ISBN: 978-0-470-89213-8
1312 pages
February 2011
Advanced Dynamics: Rigid Body, Multibody, and Aerospace Applications (0470892137) cover image

A thorough understanding of rigid body dynamics as it relates to modern mechanical and aerospace systems requires engineers to be well versed in a variety of disciplines. This book offers an all-encompassing view by interconnecting a multitude of key areas in the study of rigid body dynamics, including classical mechanics, spacecraft dynamics, and multibody dynamics. In a clear, straightforward style ideal for learners at any level, Advanced Dynamics builds a solid fundamental base by first providing an in-depth review of kinematics and basic dynamics before ultimately moving forward to tackle advanced subject areas such as rigid body and Lagrangian dynamics.
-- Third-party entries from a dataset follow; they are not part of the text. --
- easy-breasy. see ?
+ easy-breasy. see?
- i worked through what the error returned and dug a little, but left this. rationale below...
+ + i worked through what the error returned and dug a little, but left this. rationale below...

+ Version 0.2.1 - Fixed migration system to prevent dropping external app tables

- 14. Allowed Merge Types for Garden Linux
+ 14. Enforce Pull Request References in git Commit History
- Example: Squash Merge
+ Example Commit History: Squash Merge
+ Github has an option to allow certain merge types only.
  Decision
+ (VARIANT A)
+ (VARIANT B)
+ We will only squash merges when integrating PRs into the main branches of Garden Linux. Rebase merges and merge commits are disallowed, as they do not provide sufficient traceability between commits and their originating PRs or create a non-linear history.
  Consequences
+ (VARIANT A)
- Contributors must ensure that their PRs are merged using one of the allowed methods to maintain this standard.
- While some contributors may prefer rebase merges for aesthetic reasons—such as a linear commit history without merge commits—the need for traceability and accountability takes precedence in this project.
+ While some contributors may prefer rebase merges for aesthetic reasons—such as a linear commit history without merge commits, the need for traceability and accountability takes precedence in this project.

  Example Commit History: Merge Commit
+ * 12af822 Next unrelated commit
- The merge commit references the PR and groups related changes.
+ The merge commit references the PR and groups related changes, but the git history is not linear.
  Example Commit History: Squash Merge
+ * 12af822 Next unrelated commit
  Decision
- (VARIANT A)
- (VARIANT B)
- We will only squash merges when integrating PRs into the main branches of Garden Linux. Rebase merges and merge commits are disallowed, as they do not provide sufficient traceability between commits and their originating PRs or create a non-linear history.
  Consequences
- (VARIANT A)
In addition, Advanced Dynamics:

  • Is the only book that bridges the gap between rigid body, multibody, and spacecraft dynamics for graduate students and specialists in mechanical and aerospace engineering
  • Contains coverage of special applications that highlight the different aspects of dynamics and enhances understanding of advanced systems across all related disciplines
  • Presents material using the author's own theory of differentiation in different coordinate frames, which allows for better understanding and application by students and professionals

Both a refresher and a professional resource, Advanced Dynamics leads readers on a rewarding educational journey that will allow them to expand the scope of their engineering acumen as they apply a wide range of applications across many different engineering disciplines.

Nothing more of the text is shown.